Los médicos Roberto Maglie y Marzia Caproni analizaron su caso y publicaron el estudio en Canadian Medical Association Journal (CMAJ). Cuando ingresó en una sala de medicina general, la joven mujer ya tenía un historial de tres años de episodios de sangrado espontáneo en las palmas de las manos y la cara, a pesar de no presentar lesiones cutáneas visibles.
El fenómeno de sudar sangre, que durante siglos fue relegado al terreno de lo milagroso o lo imposible, volvió en ese momento al centro del debate médico tras la publicación de este caso clínico que desafía la comprensión de la fisiología humana.
Según el reporte publicado en 2017 en la CMAJ, los episodios de la mujer duraban entre uno y cinco minutos y podían ocurrir tanto durante la actividad física como mientras dormía. Sin embargo, la paciente destacó que el sangrado era más intenso en momentos de estrés emocional, lo que le provocó un aislamiento social severo y síntomas de trastorno depresivo mayor y de pánico. Tras descartar que se tratara de un trastorno facticio, los médicos le diagnosticaron hematohidrosis.
Foto: Tomada de Canadian Medical Association Journal (CMAJ)
¿Qué dicen los especialistas sobre la hematohidrosis?
La hematohidrosis se define como la descarga espontánea de "sudor de sangre" a través de la piel intacta. Aunque es extremadamente rara, los especialistas han propuesto diversas teorías para explicarla:
- Activación del sistema nervioso: Se cree que en situaciones de estrés extremo, una activación exacerbada del sistema nervioso simpático podría ser el detonante.
- Mecanismo vascular: Una hipótesis sugiere que la sangre pasa a través de los conductos ecrinos debido a constricciones y dilataciones anormales de los vasos sanguíneos que rodean las glándulas sudoríparas.

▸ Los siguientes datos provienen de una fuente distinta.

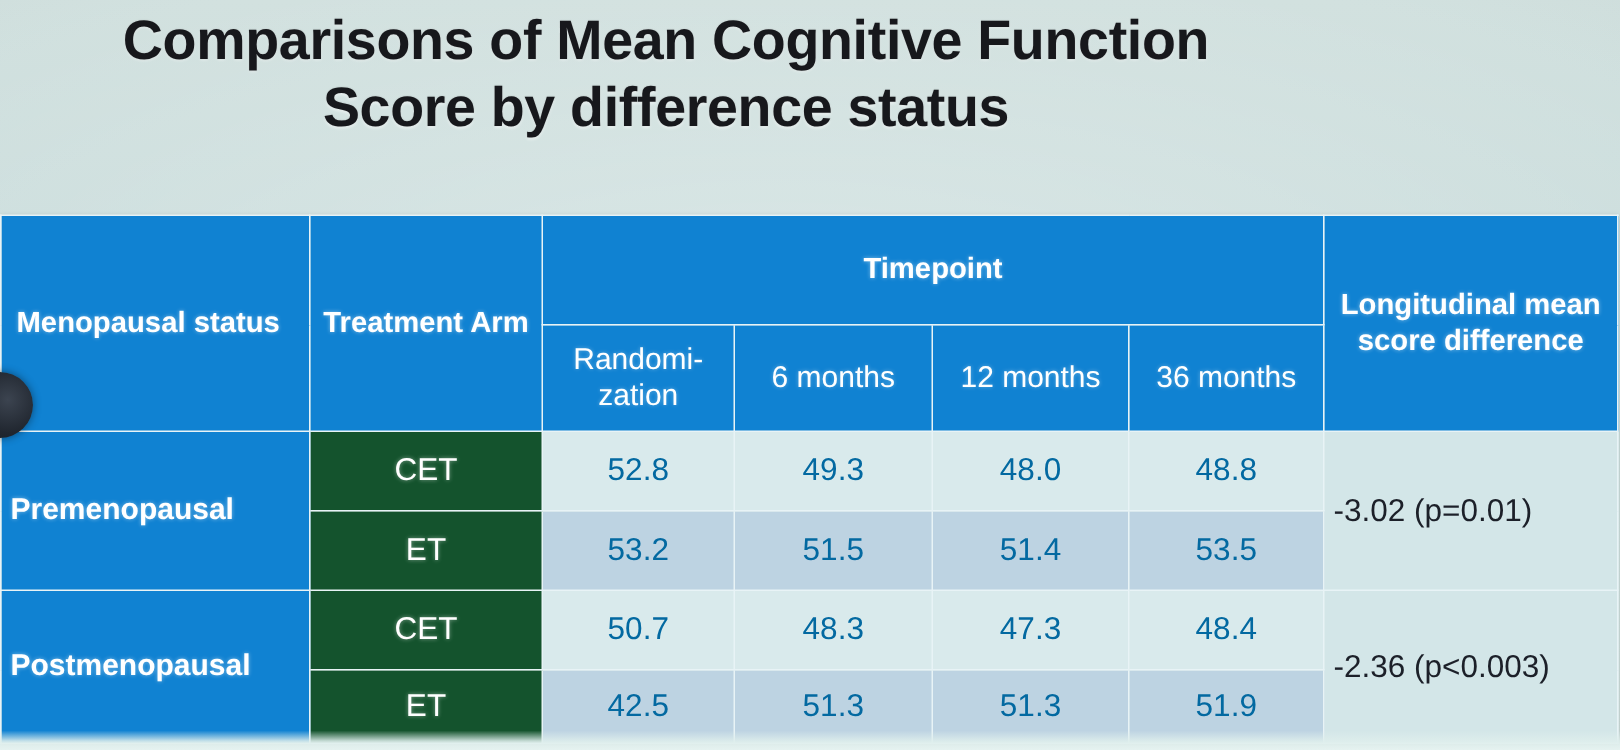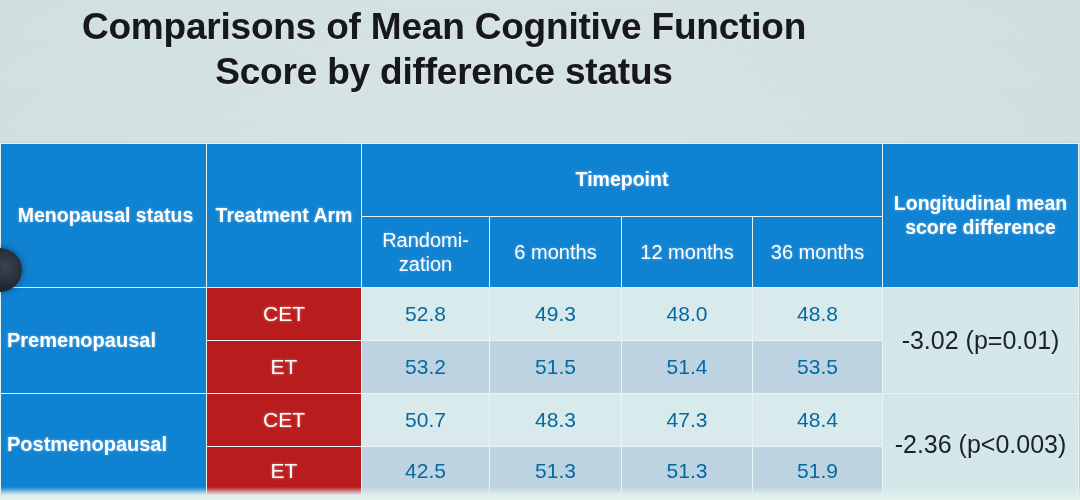--- a/index.html
+++ b/index.html
@@ -72,7 +72,7 @@
     text-shadow: 0 0 3px rgba(255,255,255,0.45);
   }
   .hdr.left {
-    text-align: center;
+    text-align: left;
     padding-left: 10px;
   }
   .hdr.sub {

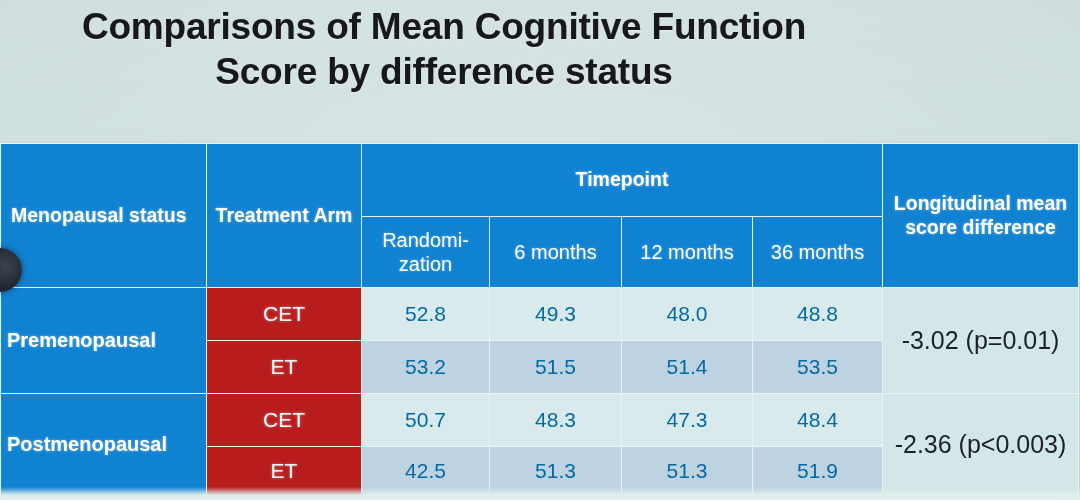--- a/index.html
+++ b/index.html
@@ -91,7 +91,7 @@
     text-shadow: 0 0 3px rgba(255,255,255,0.45);
   }
   .armcell {
-    background: #b91c1c;
+    background: #14532d;
     color: #ffffff;
     font-weight: normal;
     font-size: 21px;

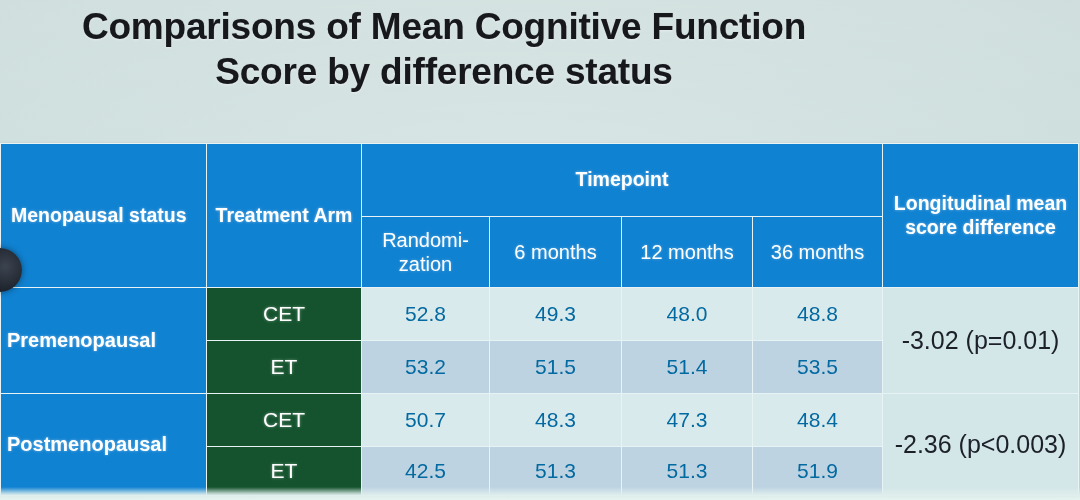--- a/index.html
+++ b/index.html
@@ -109,8 +109,7 @@
 
   .diff {
     background: #d3e6e8;
-    text-align: center;
-    font-size: 25px;
+    font-size: 21px;
     color: #1c2029;
     margin-left: 22px;
   }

- Defectos dérmicos: Otros informes plantean que existen espacios llenos de sangre en la dermis que exudan directamente a la superficie o a través de los folículos.
En el caso de la paciente italiana, el tratamiento con propranolol (un fármaco betabloqueante) logró una reducción marcada de los episodios, aunque no su remisión completa.
Un recorrido por la historia
La doctora Jacalyn Duffin, hematóloga e historiadora de la medicina, realizó una revisión exhaustiva en la CMAJ sobre la trayectoria de este fenómeno. Según Duffin, las menciones más antiguas se remontan al siglo III a.C. en tratados de Aristóteles, quien describió sudores que parecían sangre o que realmente lo eran debido a estados de debilidad extrema.
Históricamente, el sudor de sangre ha estado estrechamente ligado a la religión, específicamente a la agonía de Cristo descrita en el Evangelio de Lucas. Durante la Edad Media y el Renacimiento, el interés científico por el "sudor cruentus" aumentó, a menudo para verificar la autenticidad de reliquias como el Velo de la Verónica.
Duffin rescata relatos de testigos presenciales que datan de siglos atrás:
- En 1627, un médico de Basilea reportó a un niño de 12 años que sudaba sangre por su camisa debido a una fiebre alta.
- En 1628, el médico del papa describió a un joven prisionero belga que sudó sangre al enfrentar su sentencia de muerte.
Sin embargo, Duffin señala que entre 2004 y 2017, se han documentado 28 nuevos casos en la literatura médica revisada por pares, la mayoría en mujeres jóvenes con una edad promedio de 14 años.